PROBLEM: In the records below, find the line that contains "10-15 Google searches." and the line that contains "Ferrers, Northamptonshire, England", then retype exactly those two lines and every line between them.

STORED DATA:
────────────────

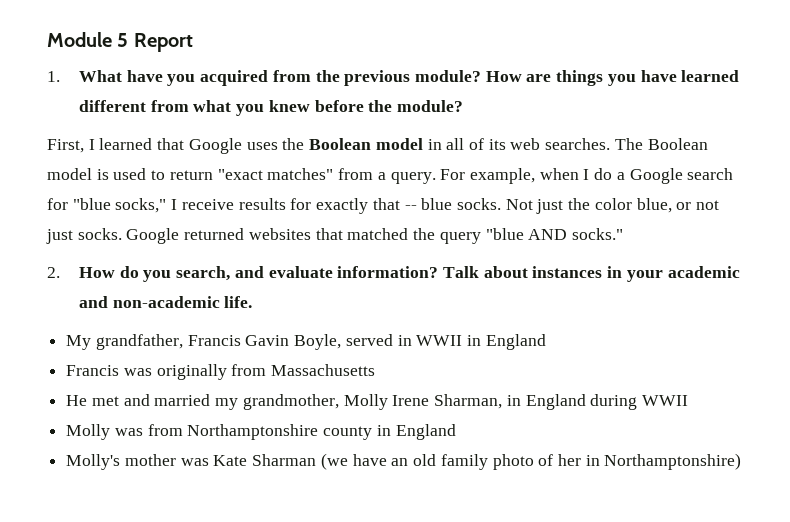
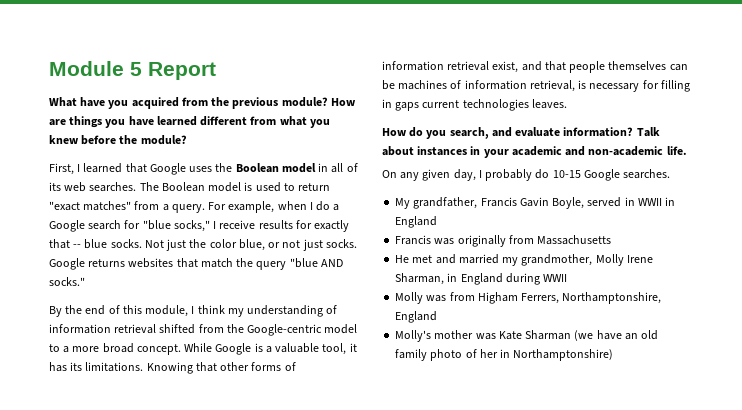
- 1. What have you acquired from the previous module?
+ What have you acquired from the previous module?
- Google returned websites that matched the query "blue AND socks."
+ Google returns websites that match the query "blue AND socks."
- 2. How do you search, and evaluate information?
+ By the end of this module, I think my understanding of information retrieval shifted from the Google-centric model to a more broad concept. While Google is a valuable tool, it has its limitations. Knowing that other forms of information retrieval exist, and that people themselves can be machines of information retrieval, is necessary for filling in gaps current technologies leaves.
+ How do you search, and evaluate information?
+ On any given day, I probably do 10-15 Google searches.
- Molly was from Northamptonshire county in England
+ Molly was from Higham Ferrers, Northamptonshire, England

────────────────

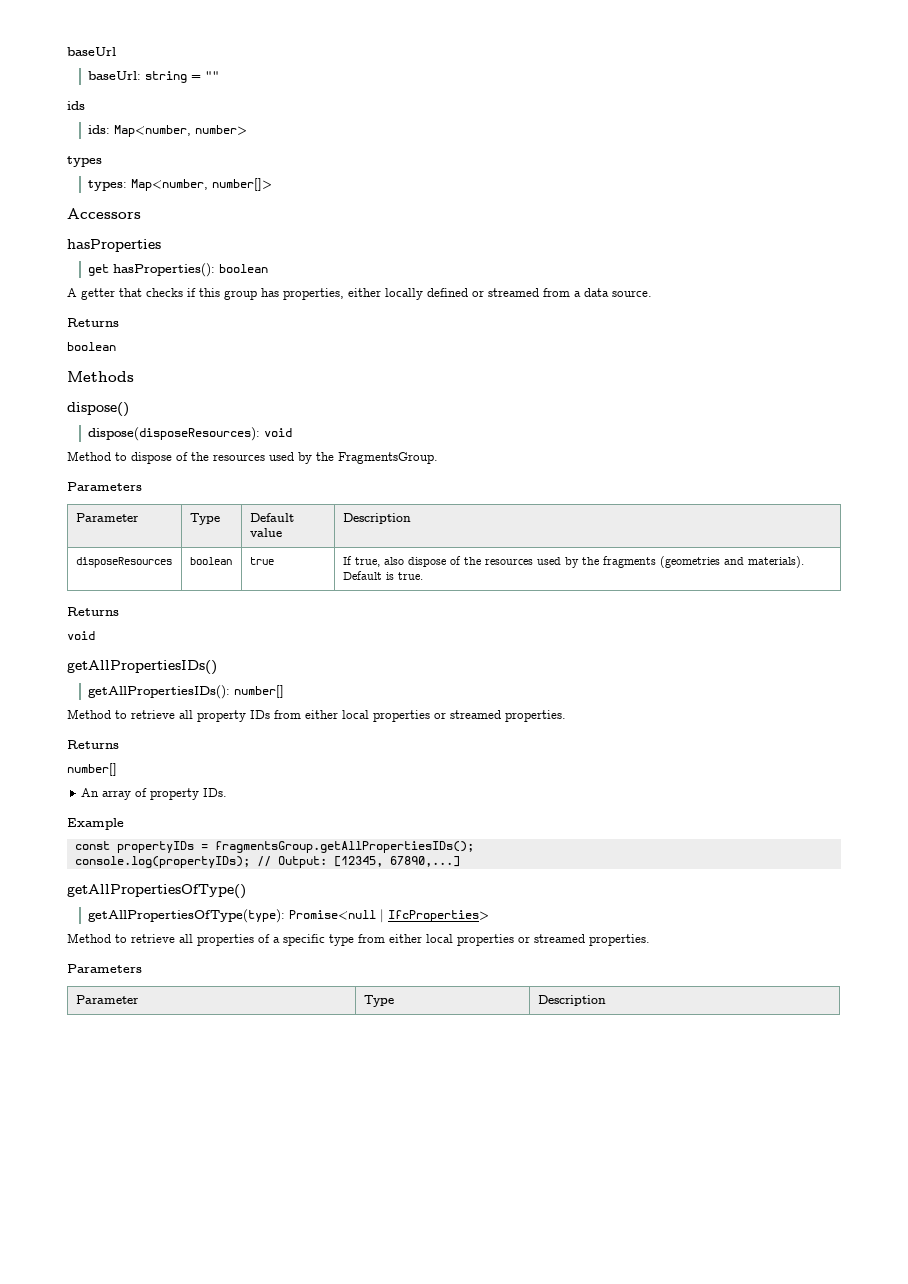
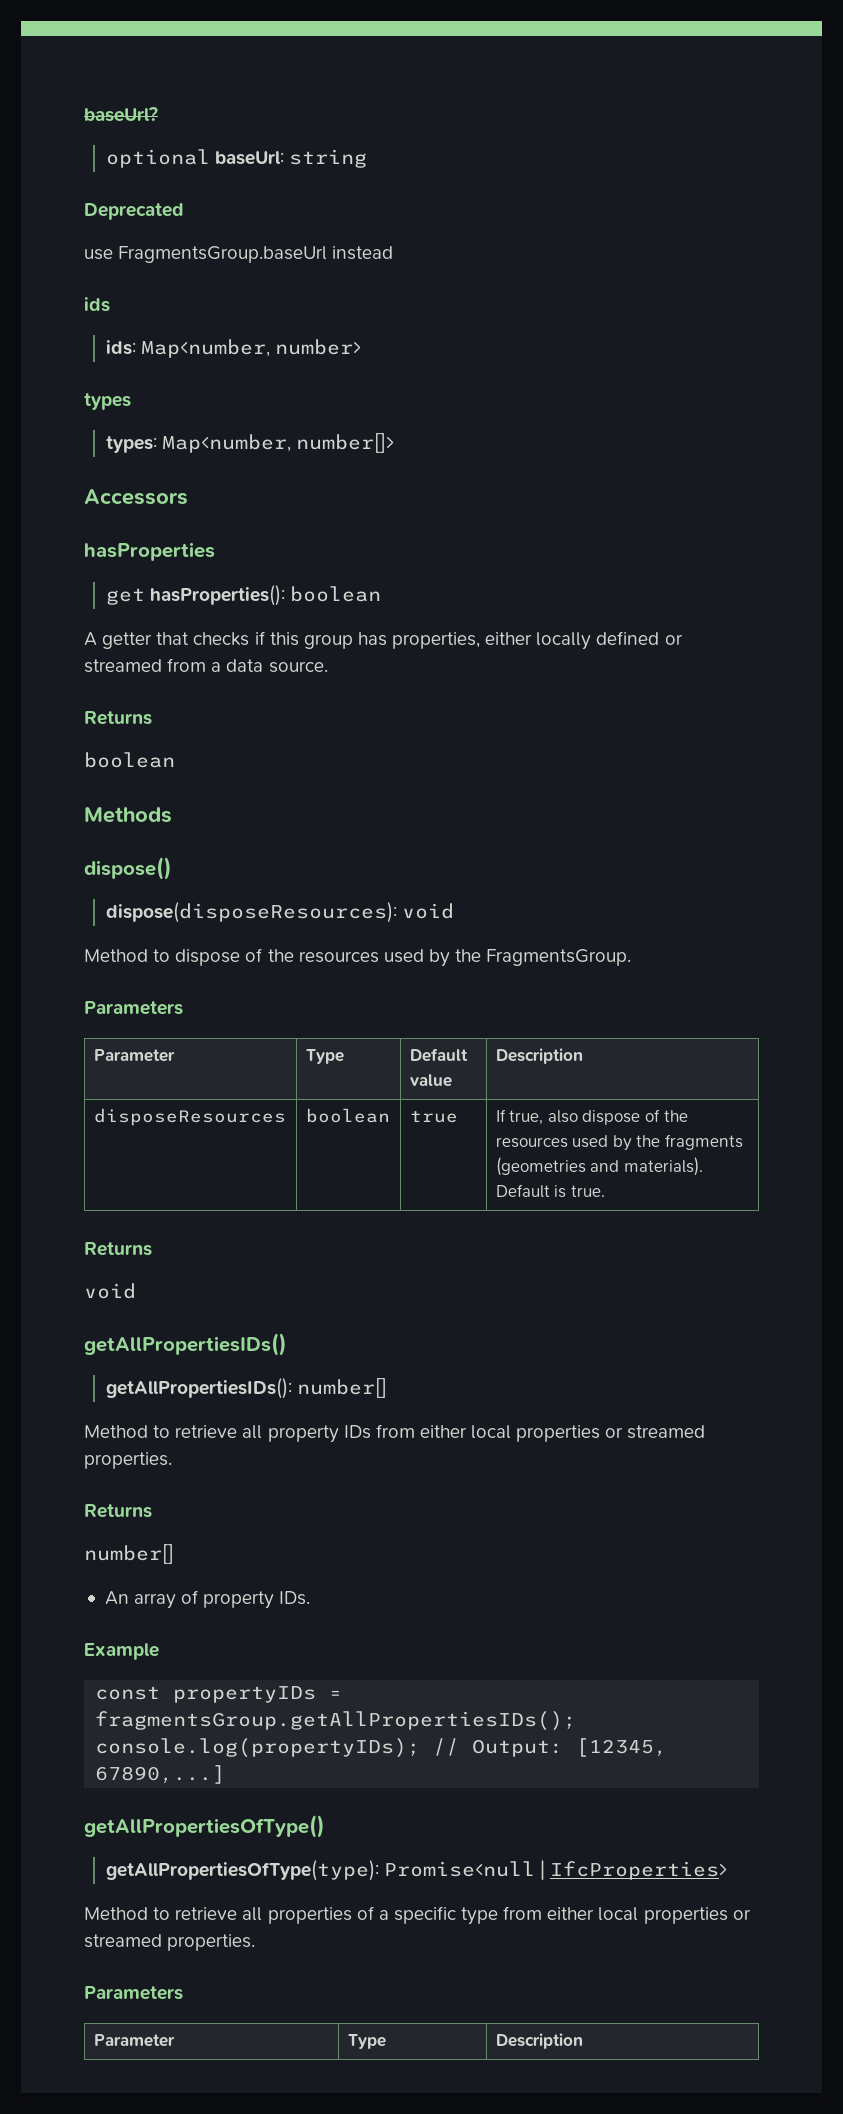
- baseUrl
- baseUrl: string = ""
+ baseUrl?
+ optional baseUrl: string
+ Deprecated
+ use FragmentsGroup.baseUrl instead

────────────────

FINAL ANSWER:
+ On any given day, I probably do 10-15 Google searches.
- Molly was from Northamptonshire county in England
+ Molly was from Higham Ferrers, Northamptonshire, England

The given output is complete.